Clay hailed her as she crossed the stableyard, motioning her to him. “Didn’t mean to go flapping my arms at you like that,” he apologized. “I was afraid Mr. Rorvak’d see us together if I was to come over to you.”
“That wouldn’t do, would it?” Imogene said sarcastically.
“No, ma’am. Wouldn’t do at all. You be needing a wagon?”
“Yes.”
“That one there,” he jerked his chin at the wagon Imogene had pointed out to the blacksmith, “ain’t hardly broke. Mr. Rorvak’ll be up to the mine late this afternoon. Maybe five, six o’clock, I could bring it by. I’d like to do it for you, ma’am. And little Mrs. Ebbitt.”
Imogene’s eyes softened and she laid a hand on Clay’s arm. Hard muscles met her gloved fingers. “Thank you, Clay, you’re very good. But won’t you lose your situation here?”
“I’m not smart, Miss Grelznik, but I’m real strong. Stronger even than Mr. Rorvak. When comes something he can’t lift, he calls for me. But I’m not so smart and maybe I don’t know no better’n to let you have that wagon for a bit.” He tapped his temple with a sooty forefinger, and a look as close to cunning as he could muster sparkled in his guileless blue eyes.
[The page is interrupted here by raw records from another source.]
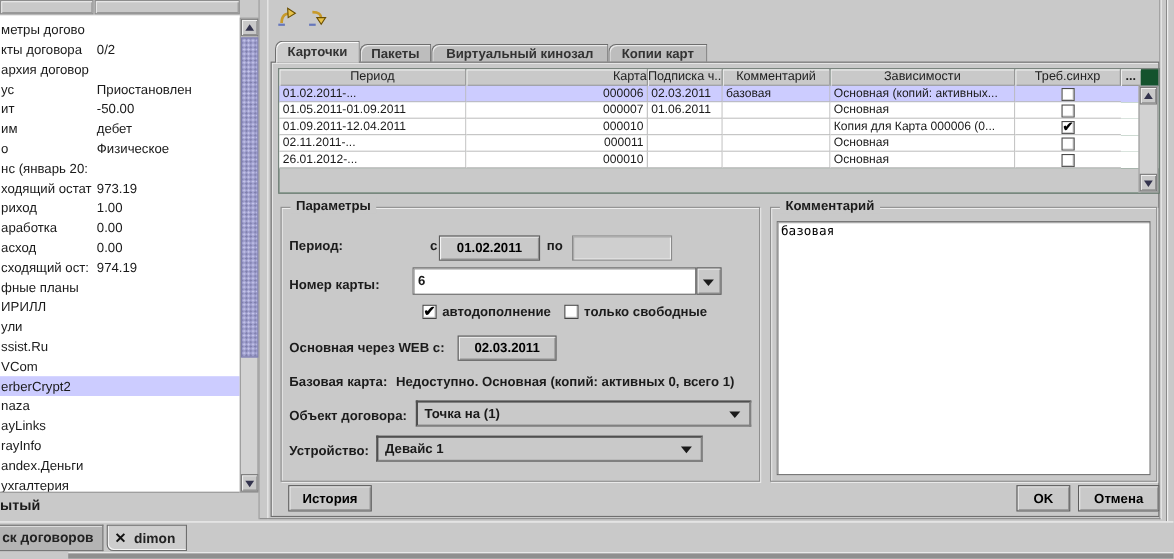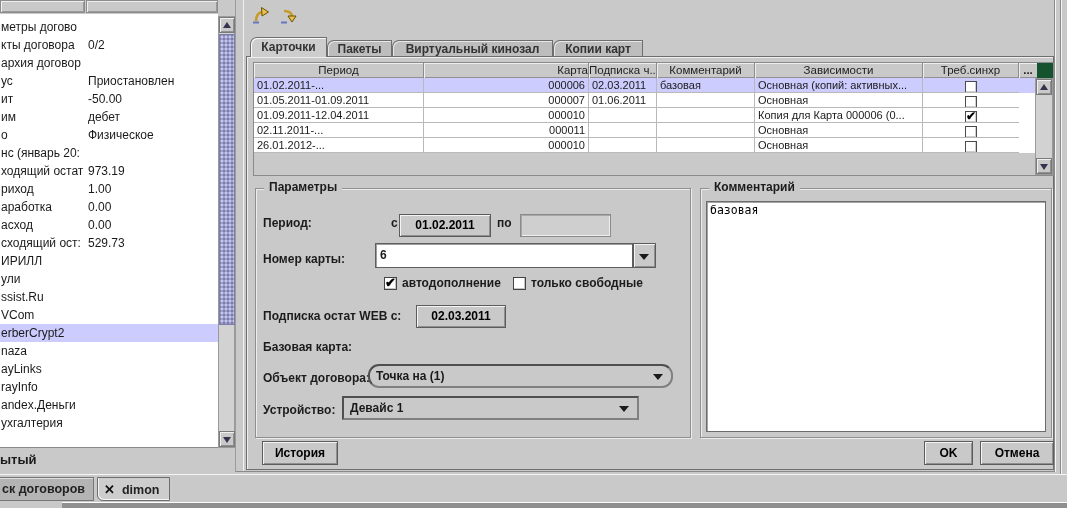"529.73" span.sv { text: 529.73 -> 974.19 }
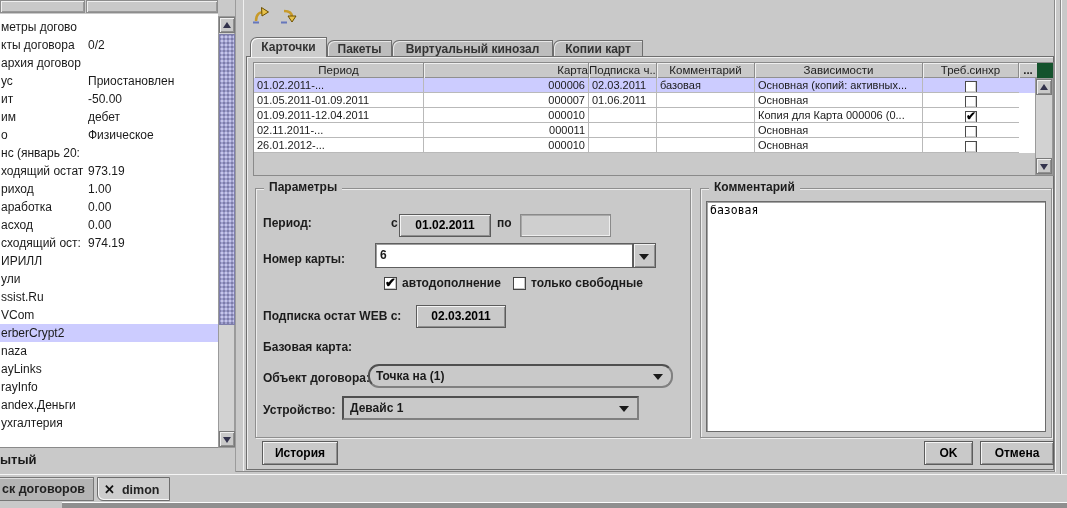"фные планы" div.srow { html: none -> <div> <span>фные планы</span> <span></span> </div> }
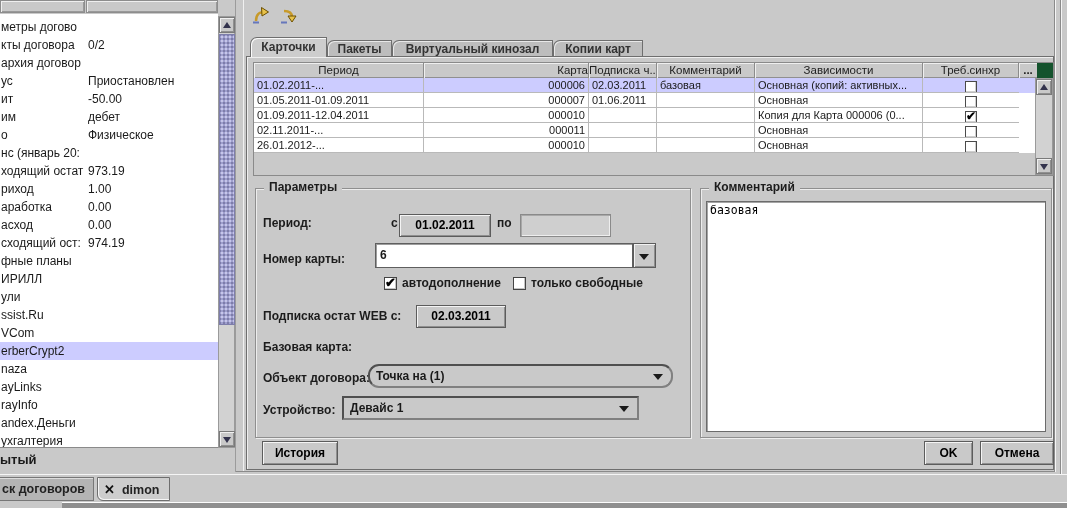"Подписка остат WEB с:" span.abs { text: Подписка остат -> Основная через }
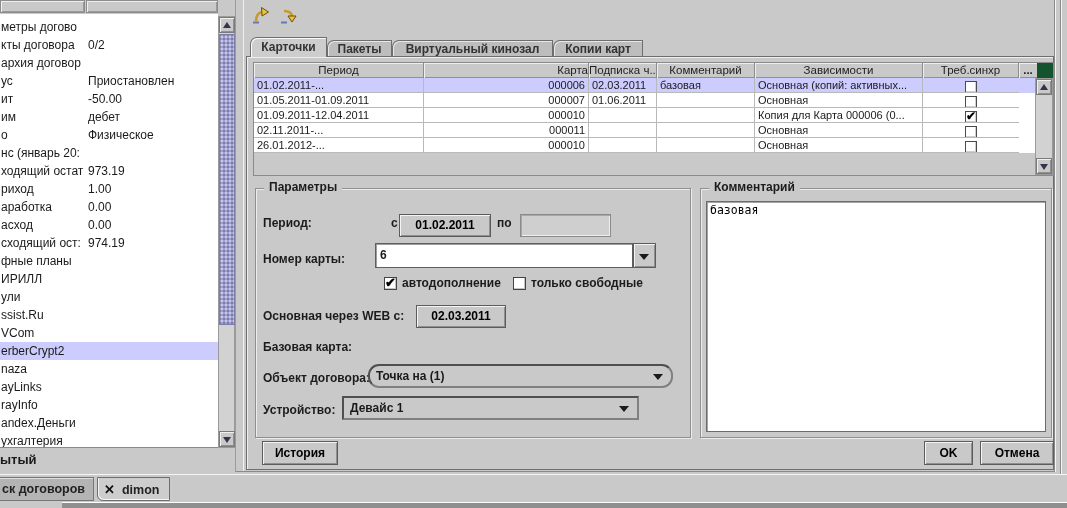"Недоступно. Основная (копий: активных 0," span.abs { html: none -> <span>Недоступно. Основная (копий: активных 0, всего 1)</span> }
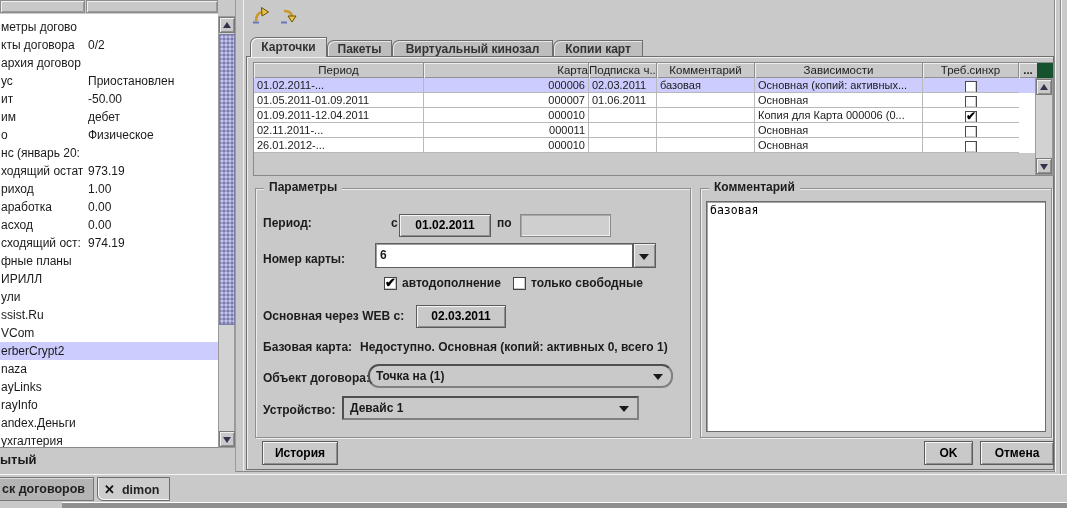"Точка на (1)" div.abs { border-radius: 11px -> none; left: 368px -> 378px }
Imogene laughed. “Thank you, Clay. You are a strong man.” Bright blue skirts and running steps caught Imogene’s eye. Her hand fell from Clay’s arm as a gawky girl in her early teens flitted from the side door of the Beards’ house and down the street. She was wearing a blue-checkered dress and carrying an armload of clothes. Imogene looked from the girl to Clay. “Your sister, Jillian, is wearing Sarah’s dress.”
Clay shifted uncomfortably. He stared at the ground and squeezed his cloth cap in both hands. “Yes, ma’am. Mr. Ebbitt brought ’em before dawn this morning. Gave them to Ma to give out. Said there was no sense decent women going cold. Ma saved some things for the girls, but they’re pretty little yet. And Karen, though I see her pretty as she ever was, well, she likes her food and she’s not the little spit of a thing Sarah Ebbitt was.”